Data entries
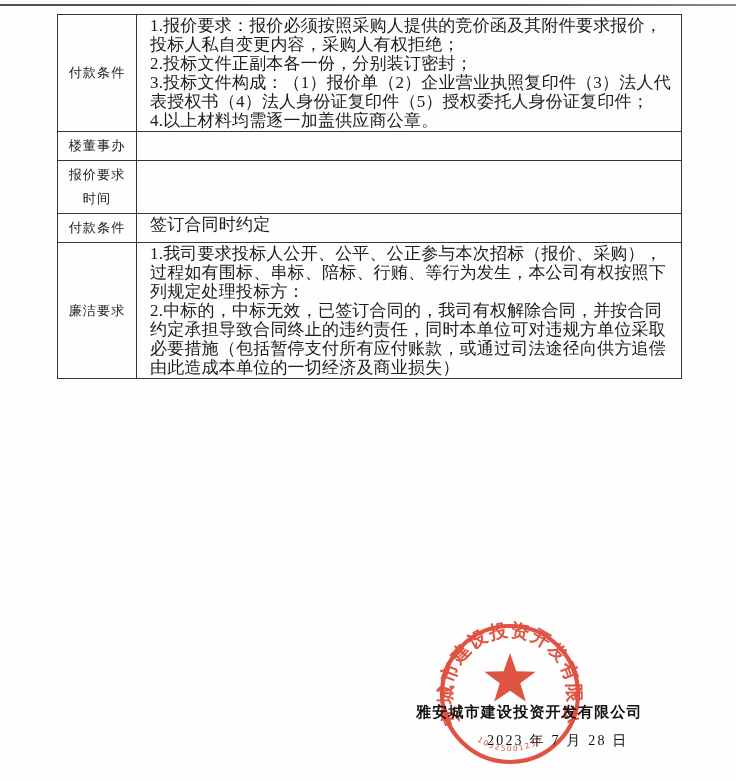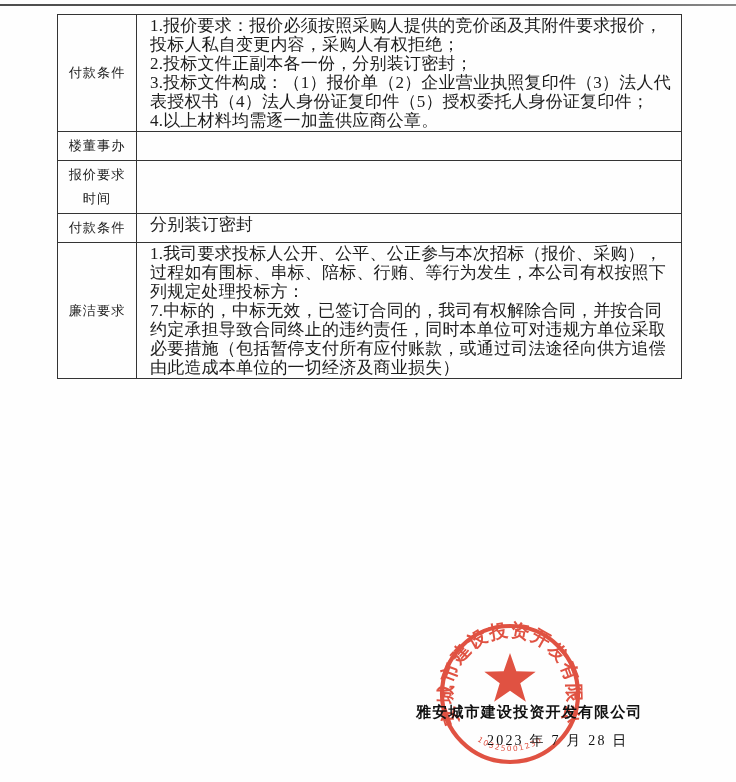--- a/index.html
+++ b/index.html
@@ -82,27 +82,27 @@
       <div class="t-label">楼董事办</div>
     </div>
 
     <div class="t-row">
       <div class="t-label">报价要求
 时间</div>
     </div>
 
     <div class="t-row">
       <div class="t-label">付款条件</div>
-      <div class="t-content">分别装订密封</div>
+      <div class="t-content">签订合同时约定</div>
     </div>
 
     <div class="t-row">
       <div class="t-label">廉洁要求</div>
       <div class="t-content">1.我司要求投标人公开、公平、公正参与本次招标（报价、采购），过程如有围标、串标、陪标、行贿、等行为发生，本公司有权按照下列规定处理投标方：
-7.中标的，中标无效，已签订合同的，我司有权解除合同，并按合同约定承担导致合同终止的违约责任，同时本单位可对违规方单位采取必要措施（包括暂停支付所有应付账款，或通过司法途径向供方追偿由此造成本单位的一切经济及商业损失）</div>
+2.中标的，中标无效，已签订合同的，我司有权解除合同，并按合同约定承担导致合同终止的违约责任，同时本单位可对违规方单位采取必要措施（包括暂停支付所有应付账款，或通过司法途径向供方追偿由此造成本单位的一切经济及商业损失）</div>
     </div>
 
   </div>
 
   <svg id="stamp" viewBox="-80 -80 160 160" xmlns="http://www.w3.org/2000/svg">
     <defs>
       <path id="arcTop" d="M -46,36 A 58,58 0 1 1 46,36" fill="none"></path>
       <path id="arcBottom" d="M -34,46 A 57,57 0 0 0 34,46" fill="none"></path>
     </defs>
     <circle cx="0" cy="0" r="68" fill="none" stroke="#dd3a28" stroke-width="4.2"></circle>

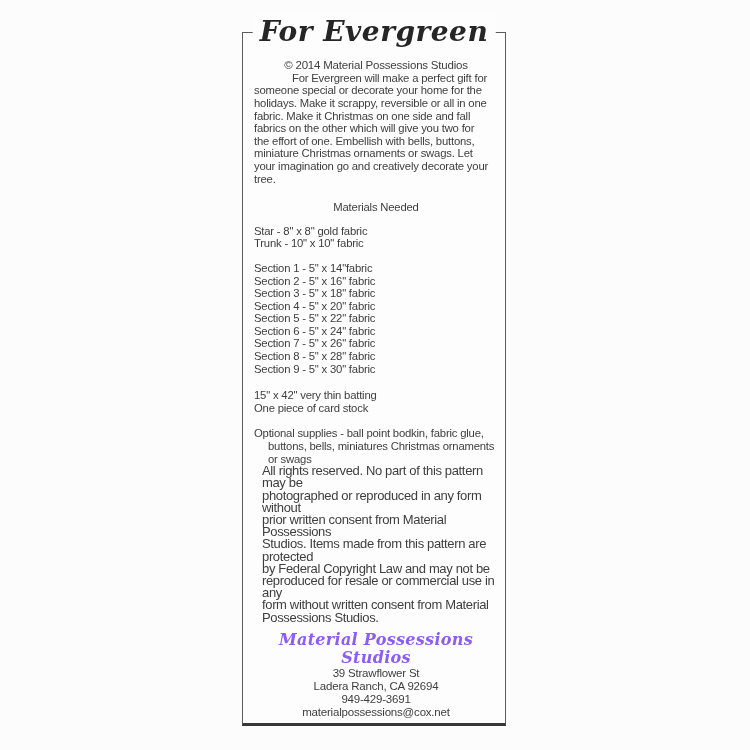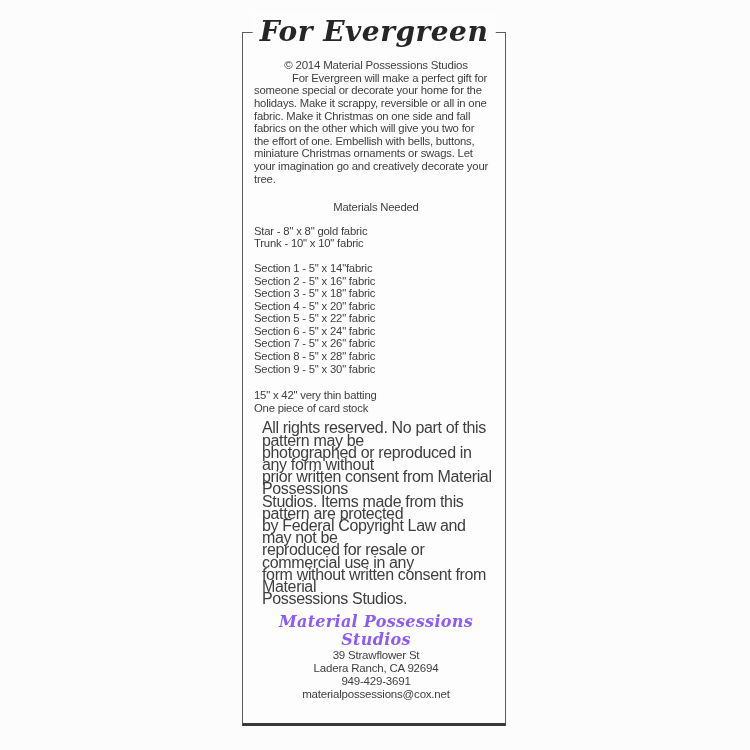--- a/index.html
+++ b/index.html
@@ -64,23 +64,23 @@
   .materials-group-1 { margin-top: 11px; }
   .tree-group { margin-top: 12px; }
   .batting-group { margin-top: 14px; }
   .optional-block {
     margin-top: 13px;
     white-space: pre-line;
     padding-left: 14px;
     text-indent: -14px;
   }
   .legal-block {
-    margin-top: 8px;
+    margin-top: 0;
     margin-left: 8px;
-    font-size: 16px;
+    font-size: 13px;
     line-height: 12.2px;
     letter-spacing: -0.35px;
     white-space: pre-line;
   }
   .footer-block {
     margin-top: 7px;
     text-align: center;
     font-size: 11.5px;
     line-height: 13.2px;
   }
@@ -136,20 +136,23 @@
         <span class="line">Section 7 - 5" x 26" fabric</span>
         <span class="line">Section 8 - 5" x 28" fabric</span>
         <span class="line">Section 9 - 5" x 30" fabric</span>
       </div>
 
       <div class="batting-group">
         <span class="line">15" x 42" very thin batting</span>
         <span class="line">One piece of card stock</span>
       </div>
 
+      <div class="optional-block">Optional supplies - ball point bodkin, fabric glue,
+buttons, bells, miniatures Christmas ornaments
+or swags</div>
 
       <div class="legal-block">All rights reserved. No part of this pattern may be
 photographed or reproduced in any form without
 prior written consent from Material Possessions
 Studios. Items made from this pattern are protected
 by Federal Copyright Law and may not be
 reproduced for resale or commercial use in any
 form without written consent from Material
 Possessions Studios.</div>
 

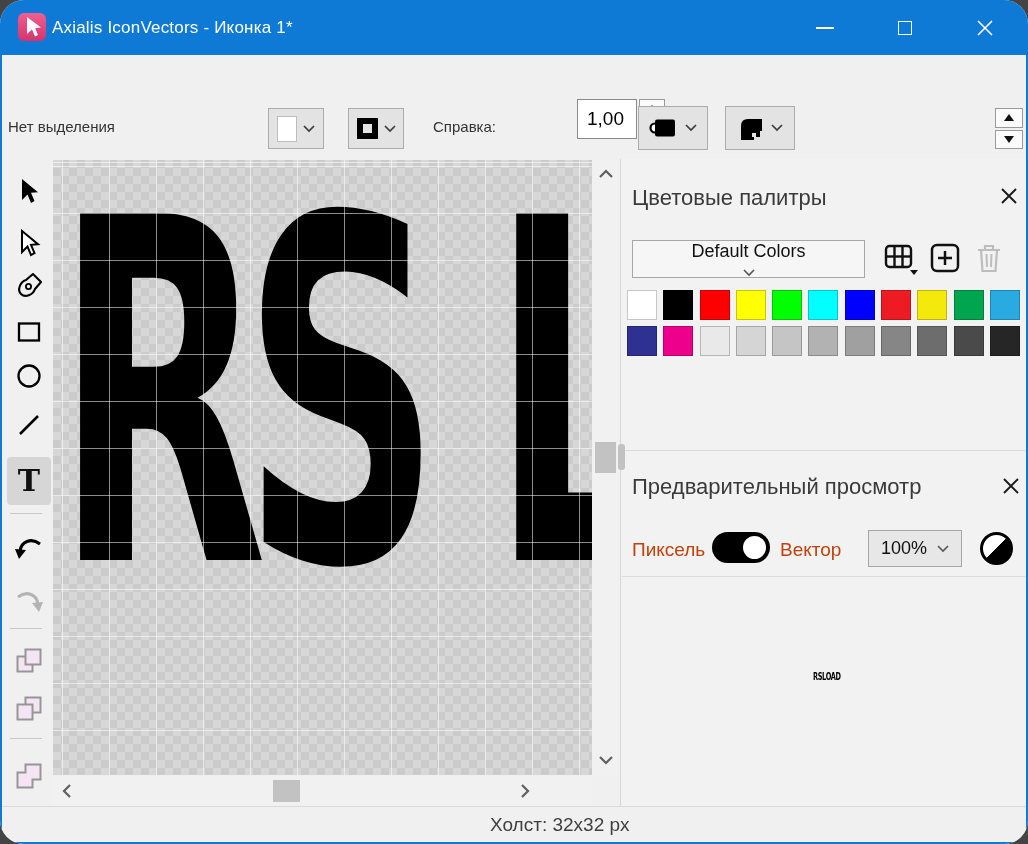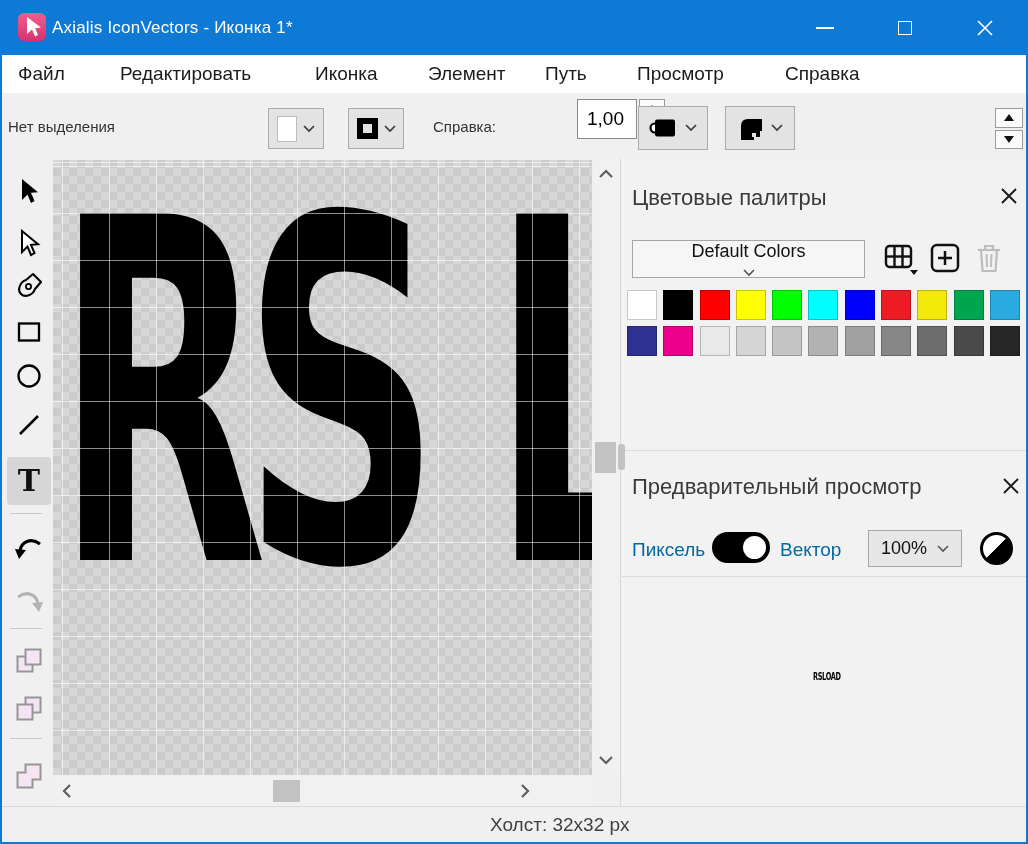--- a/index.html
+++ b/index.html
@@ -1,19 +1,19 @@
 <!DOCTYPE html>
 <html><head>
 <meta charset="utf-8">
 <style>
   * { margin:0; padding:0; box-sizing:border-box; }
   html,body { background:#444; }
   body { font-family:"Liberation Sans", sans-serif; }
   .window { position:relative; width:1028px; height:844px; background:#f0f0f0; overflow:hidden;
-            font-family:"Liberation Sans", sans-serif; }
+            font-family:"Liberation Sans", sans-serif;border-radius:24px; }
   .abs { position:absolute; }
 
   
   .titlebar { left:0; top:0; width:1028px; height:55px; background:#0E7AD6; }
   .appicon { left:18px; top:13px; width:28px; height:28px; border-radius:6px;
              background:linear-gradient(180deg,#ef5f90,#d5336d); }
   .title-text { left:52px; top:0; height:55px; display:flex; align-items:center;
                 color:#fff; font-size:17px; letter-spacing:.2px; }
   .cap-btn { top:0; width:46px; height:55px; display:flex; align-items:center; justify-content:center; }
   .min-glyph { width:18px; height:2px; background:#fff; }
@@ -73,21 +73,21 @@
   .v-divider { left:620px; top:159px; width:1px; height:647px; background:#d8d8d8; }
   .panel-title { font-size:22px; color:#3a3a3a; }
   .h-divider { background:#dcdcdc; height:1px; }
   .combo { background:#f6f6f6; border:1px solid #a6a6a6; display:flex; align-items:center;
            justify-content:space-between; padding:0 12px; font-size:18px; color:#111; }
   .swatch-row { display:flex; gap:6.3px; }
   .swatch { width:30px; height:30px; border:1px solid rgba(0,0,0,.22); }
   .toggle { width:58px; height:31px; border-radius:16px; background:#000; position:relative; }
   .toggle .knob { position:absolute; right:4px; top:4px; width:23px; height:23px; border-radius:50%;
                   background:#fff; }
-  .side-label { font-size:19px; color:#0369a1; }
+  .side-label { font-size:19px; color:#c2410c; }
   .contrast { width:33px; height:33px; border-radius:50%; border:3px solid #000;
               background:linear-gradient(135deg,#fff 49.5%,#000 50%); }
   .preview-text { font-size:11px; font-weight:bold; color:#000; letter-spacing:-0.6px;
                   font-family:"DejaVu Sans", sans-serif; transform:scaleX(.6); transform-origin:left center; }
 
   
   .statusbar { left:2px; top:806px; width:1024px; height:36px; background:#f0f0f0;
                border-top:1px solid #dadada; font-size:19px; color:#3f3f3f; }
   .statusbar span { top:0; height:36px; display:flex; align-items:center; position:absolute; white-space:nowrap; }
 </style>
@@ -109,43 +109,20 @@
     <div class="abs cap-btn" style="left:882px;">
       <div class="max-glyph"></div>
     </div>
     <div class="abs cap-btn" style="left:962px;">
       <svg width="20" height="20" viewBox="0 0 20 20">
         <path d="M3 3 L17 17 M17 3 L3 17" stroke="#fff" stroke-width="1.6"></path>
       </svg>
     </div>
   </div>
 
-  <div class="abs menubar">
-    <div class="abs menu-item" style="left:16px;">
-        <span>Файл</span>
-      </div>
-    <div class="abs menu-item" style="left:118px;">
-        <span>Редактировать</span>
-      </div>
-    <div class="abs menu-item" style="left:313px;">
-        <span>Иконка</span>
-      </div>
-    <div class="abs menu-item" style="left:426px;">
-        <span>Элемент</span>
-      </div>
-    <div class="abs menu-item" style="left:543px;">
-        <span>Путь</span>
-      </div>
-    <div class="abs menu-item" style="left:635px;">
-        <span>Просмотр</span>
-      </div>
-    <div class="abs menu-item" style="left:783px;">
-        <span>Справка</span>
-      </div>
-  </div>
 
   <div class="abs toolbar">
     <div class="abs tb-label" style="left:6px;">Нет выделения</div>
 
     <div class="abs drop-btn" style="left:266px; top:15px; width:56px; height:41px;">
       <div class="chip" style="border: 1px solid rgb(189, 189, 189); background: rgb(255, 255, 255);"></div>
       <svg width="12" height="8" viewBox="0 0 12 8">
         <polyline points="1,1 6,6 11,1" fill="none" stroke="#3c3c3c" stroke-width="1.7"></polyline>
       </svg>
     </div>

Work order: Please copy every line in the entries where "pattern" appears.

Result for this task:
       <div class="legal-block">All rights reserved. No part of this pattern may be
 Studios. Items made from this pattern are protected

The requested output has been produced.